I’ve been involved in ongoing, fruitful discussions with theologians over the years. These have led to specific works such as my music theatre piece Parthenogenesis and my St Luke Passion, both of which came about through organised interactions with religious thinkers, under the auspices of the theologian and musician Jeremy Begbie. His first project with me, Sounding the Depths in 2000, included a collaboration between the poet Michael Symmons Roberts, the future Archbishop of Canterbury Rowan Williams and myself around the topic of parthenogenesis (virgin birth). It was based on the story, or urban myth, of a young woman in Hanover in 1944 who, injured by an Allied bombing raid, gave birth nine months later to a child whose genetic profile was identical to hers. She insisted that she had not had intercourse before conceiving.
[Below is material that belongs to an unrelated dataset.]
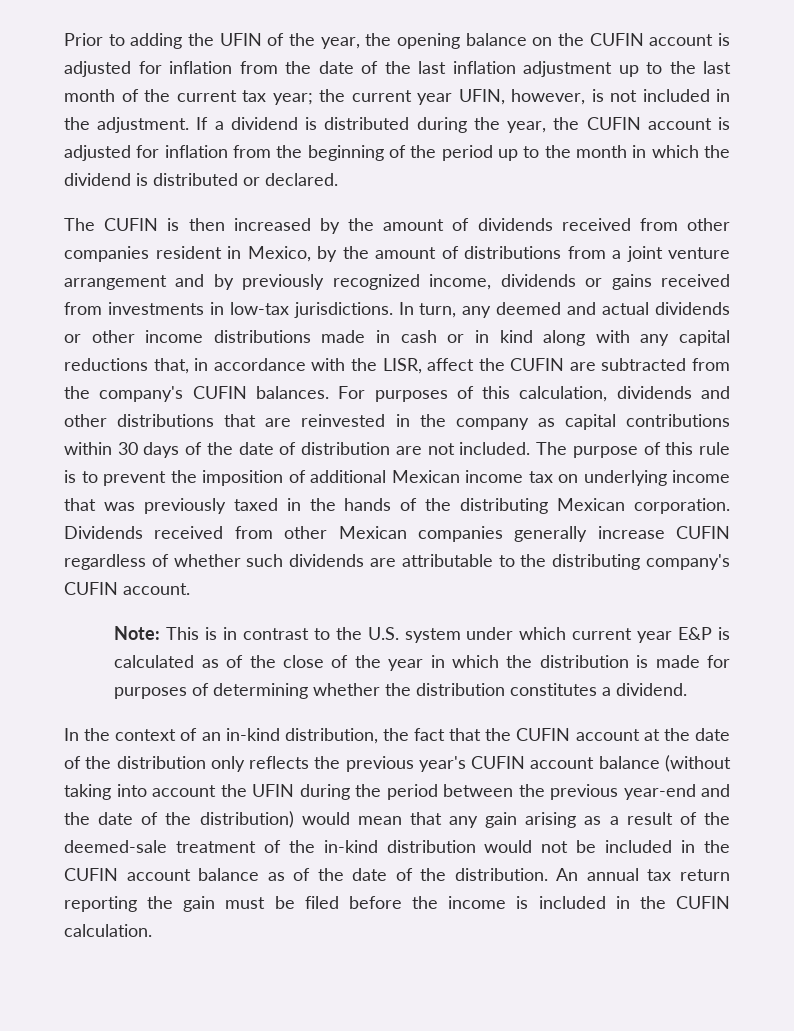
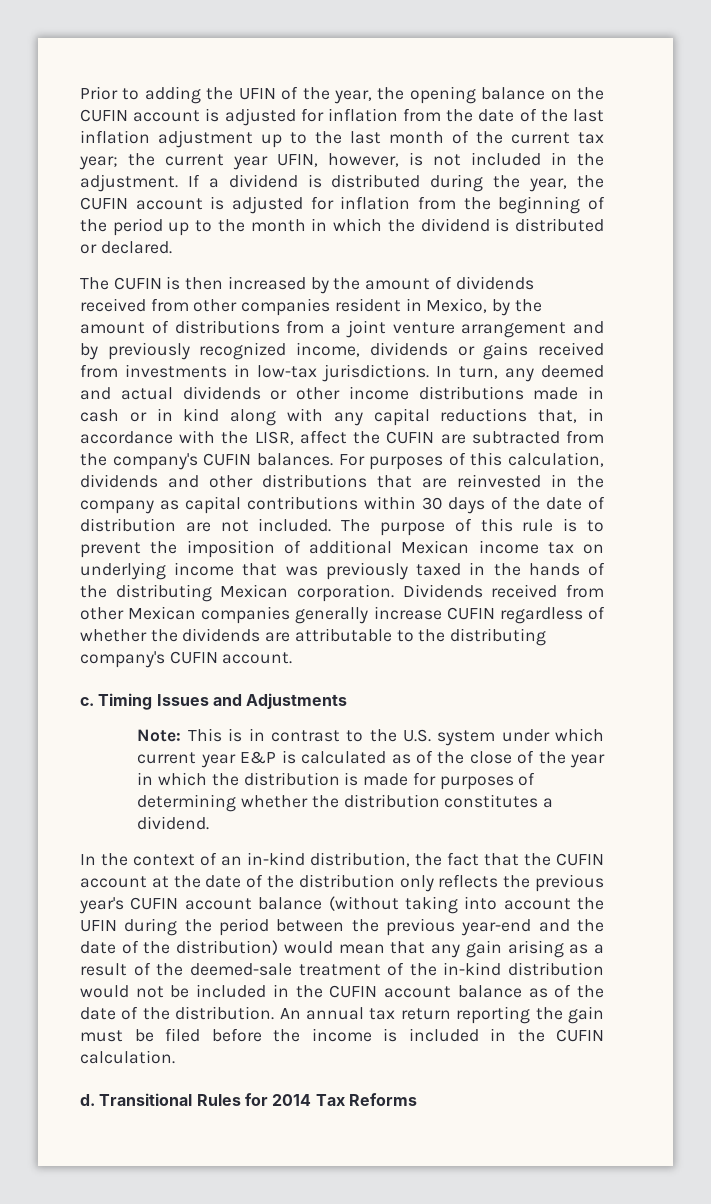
- Dividends received from other Mexican companies generally increase CUFIN regardless of whether such dividends are attributable to the distributing company's CUFIN account.
+ Dividends received from other Mexican companies generally increase CUFIN regardless of whether the dividends are attributable to the distributing company's CUFIN account.
+ c. Timing Issues and Adjustments
+ d. Transitional Rules for 2014 Tax Reforms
This model of theologian-composer collaboration has provided inspiration for a bigger partnership scheme at the University of St Andrews, where I am now an honorary professor in the School of Divinity. TheoArtistry, as the programme is known, is a new dimension of the work of the Institute for Theology, Imagination and the Arts (ITIA). It explores how the interface between theology and the arts might directly inform the making, practice, performance, curatorship and reception of Christian art. It also considers how this might transform not only the scholarly but also the public perception of the role (and vital importance) of the arts today in theology, Church practice and society at large.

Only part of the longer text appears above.